Mark Ng of Media Standards Trust told Yoz Grahame his understanding of AP’s goals, based on his dealings with their tech folks:

“To do my best to explain how *they* have explained AP’s motivations, I would compare them much more closely to what The Guardian is doing with their content API. … They see the rights stuff as an opportunity to allow third parties of various types to work with their data and make interesting software, but for them to come back and ask for some advertising/cash if the stuff that’s built becomes successful and/or useful later on.”

If the AP comes across something copied wholesale, Ng continued, and doesn’t find the microformat there, that signals the site may be trying to subvert the system.

That sounds like what Jim Pitkow, CEO of Attributor, told me. A site can block Attributor from scanning its page to find AP content, “but the nature of blocking is a red flag, and at that point humans would get involved in the loop.

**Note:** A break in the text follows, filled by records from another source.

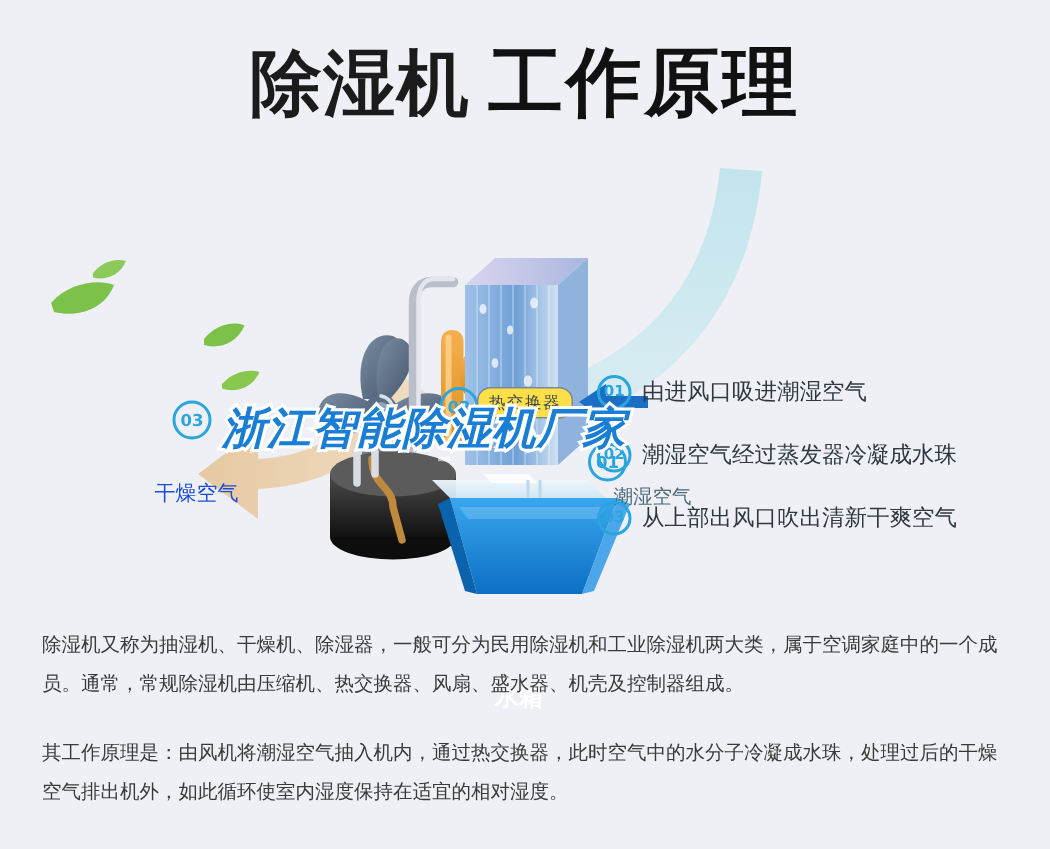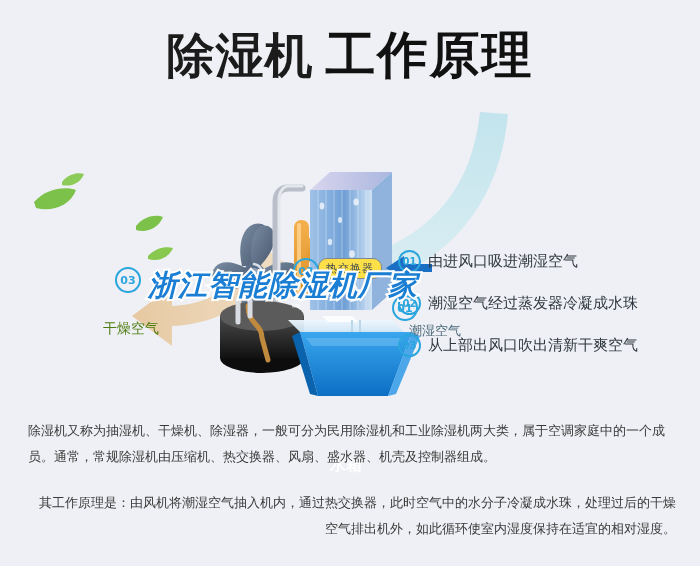--- a/index.html
+++ b/index.html
@@ -51,7 +51,7 @@
     font-family:"DejaVu Sans","Liberation Sans",sans-serif;
     white-space:nowrap;
   }
-  #lbl-dry{left:103px;top:210px;color:#4d7c0f;font-size:14px;}
+  #lbl-dry{left:103px;top:210px;color:#1d4ed8;font-size:14px;}
   #lbl-humid{left:409px;top:212px;color:#4a6878;font-size:13px;}
   #lbl-tank{left:330px;top:345px;color:#ffffff;font-size:16px;font-weight:bold;}
 

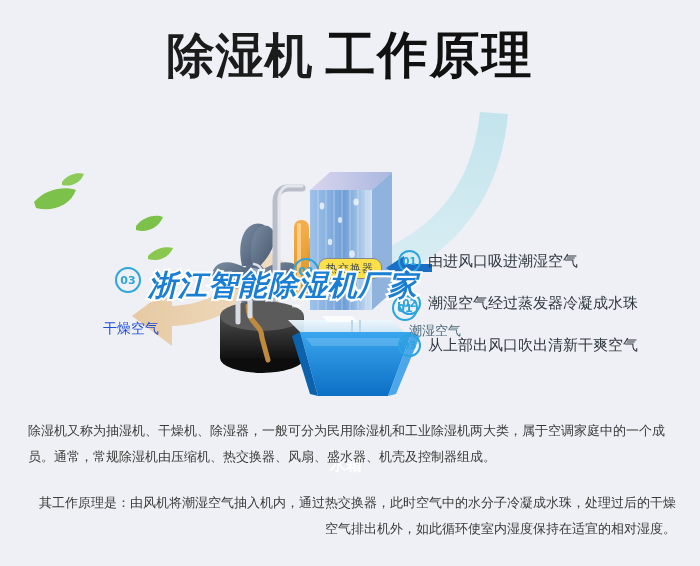--- a/index.html
+++ b/index.html
@@ -120,7 +120,7 @@
     font-family:"DejaVu Sans","Liberation Sans",sans-serif;
   }
   .body-text p{margin:0 0 12px 0;}
-  .body-text p.second{margin-top:20px;text-align:right;}
+  .body-text p.second{margin-top:20px;}
 </style>
 </head>
 <body>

Is this people trying to hide something or people with legitimate reasons to conduct business the way they want to?”

So where is this going? Doc Searls at Linux Journal put it this way:

“The AP has two routes it can take here:

  • The paranoid route, looking toward their new system as a way to lock up content and enforce compliance.
  • The engagement route, by which they recognize that they’ve just helped lay the foundation for the next generation of journalism, and a business model for it. That generation is one in which all journalists and sources get credit for their work throughout the networked world — and where readers, listeners and viewers can easily recognize (and cite) those responsible for the media goods they consume. The business model is one in which anybody consuming media “content” (a word I hate, but there it is) can pay whatever they want for anything they like, on their own terms and not just those of the seller.”

I would like to believe that this system means the AP intends to work with the Internet, instead of against it. But I’m still confused about the emphasis on enforcement and control in the official statements coming from the news cooperative. I’d really love to see the AP clear up its overall strategy for sharing content.

Steve Myers contributed to this story. Thanks to Damon Kiesow for bringing the Wired article to the attention of Amy Gahran, who did the initial reporting for this story.